- Novel product candidate employs ImmunoGen’s TAP technology with an antibody that has marked anticancer activity – can kill cancer cells via multiple mechanisms
- On track for IND submission this summer
WALTHAM, Mass.--(BUSINESS WIRE)-- ImmunoGen, Inc. (Nasdaq: IMGN), a biotechnology company that develops targeted antibody-based anticancer products using its antibody expertise and Targeted Antibody Payload (TAP) technology, today disclosed the profile and first preclinical data for the Company’s novel IMGN529 product candidate for the treatment of B-cell malignancies including non-Hodgkin’s lymphoma (NHL) and chronic lymphocytic leukemia (CLL). This disclosure was made in conjunction with the 102nd Annual Meeting of the American Association for Cancer Research (AACR) taking place in Orlando, FL. IMGN529 consists of a CD37-targeting antibody that has notable anticancer activity with the Company’s potent cancer-cell killing agent, DM1, attached using its SMCC linker.
“IMGN529 has a unique profile that we anticipate will make it particularly effective for the treatment of NHL and other B-cell malignancies while also providing favorable tolerability,” commented John Lambert, Ph.D., Executive Vice President and Chief Scientific Officer. “IMGN529 is on track to be the first treatment for NHL that uses the tumor-killing power of our TAP with an antibody having meaningful anticancer activity of its own. This product candidate has demonstrated highly encouraging activity in preclinical testing and is on track for IND submission this summer.”
IMGN529 – Targeted Therapy with Multiple Mechanisms of Action
Currently, NHL is widely treated with the antibody product, rituximab (Rituxan®). A therapeutic or “functional” antibody, rituximab has anticancer activity and a favorable tolerability profile. To achieve better activity, however, rituximab often is used in combination with chemotherapy agents, which increases efficacy but can reduce tolerability. This has led a number of companies to try to develop more effective antibody therapies for the treatment of NHL that target CD20, like rituximab.
ImmunoGen scientists sought to identify an alternative target which is as widely expressed on malignant B cells as CD20 and offers other beneficial properties. One advantage of this approach is that it allows a resulting product candidate to potentially be used both instead of CD20-targeting therapies and with them. CD37 met these criteria; however, it was known to be difficult to develop humanized antibodies to this target that also have potent anticancer activity.
Numerous antibodies were successfully created by ImmunoGen scientists.

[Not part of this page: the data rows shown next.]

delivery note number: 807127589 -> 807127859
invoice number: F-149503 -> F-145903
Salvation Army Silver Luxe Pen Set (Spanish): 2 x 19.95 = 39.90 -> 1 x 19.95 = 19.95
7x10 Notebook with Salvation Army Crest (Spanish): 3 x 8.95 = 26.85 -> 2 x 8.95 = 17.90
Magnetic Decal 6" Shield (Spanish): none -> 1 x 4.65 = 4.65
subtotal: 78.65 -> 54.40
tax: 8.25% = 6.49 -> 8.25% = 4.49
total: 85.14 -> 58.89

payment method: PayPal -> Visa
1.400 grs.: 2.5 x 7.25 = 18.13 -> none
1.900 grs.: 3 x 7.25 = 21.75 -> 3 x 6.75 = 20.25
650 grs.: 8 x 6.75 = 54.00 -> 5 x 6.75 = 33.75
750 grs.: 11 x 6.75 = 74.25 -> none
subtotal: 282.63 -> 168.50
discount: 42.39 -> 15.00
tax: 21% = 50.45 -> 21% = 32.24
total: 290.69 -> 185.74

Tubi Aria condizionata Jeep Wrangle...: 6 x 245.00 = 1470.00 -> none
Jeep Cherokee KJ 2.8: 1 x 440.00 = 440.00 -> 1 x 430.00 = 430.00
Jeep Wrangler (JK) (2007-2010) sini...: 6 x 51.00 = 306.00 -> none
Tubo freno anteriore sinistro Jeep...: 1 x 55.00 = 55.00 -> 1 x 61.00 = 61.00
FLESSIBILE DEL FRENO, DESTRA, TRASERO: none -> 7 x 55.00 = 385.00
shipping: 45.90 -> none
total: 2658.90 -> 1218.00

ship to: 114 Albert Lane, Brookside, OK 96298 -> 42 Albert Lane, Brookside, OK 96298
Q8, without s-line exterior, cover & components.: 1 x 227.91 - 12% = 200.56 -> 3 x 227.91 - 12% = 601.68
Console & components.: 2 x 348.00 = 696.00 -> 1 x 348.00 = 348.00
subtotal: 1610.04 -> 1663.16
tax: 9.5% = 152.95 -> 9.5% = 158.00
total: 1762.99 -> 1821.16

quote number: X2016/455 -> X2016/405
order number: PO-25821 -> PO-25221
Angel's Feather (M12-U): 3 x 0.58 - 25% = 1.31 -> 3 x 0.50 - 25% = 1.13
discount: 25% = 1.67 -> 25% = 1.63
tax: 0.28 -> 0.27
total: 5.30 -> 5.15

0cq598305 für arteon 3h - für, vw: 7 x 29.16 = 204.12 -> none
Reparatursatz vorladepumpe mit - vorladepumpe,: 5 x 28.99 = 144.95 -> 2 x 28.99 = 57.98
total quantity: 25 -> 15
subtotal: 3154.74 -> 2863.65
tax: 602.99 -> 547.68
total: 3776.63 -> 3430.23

These were then screened on multiple criteria, including intrinsic anticancer activity, to select the antibody used in IMGN529. The scientists also evaluated alternative ImmunoGen linkers and cancer-cell killing agents to select the SMCC-DM1 combination. This combination is best known for its use in trastuzumab-DM1 (T-DM1), which also contains a functional antibody.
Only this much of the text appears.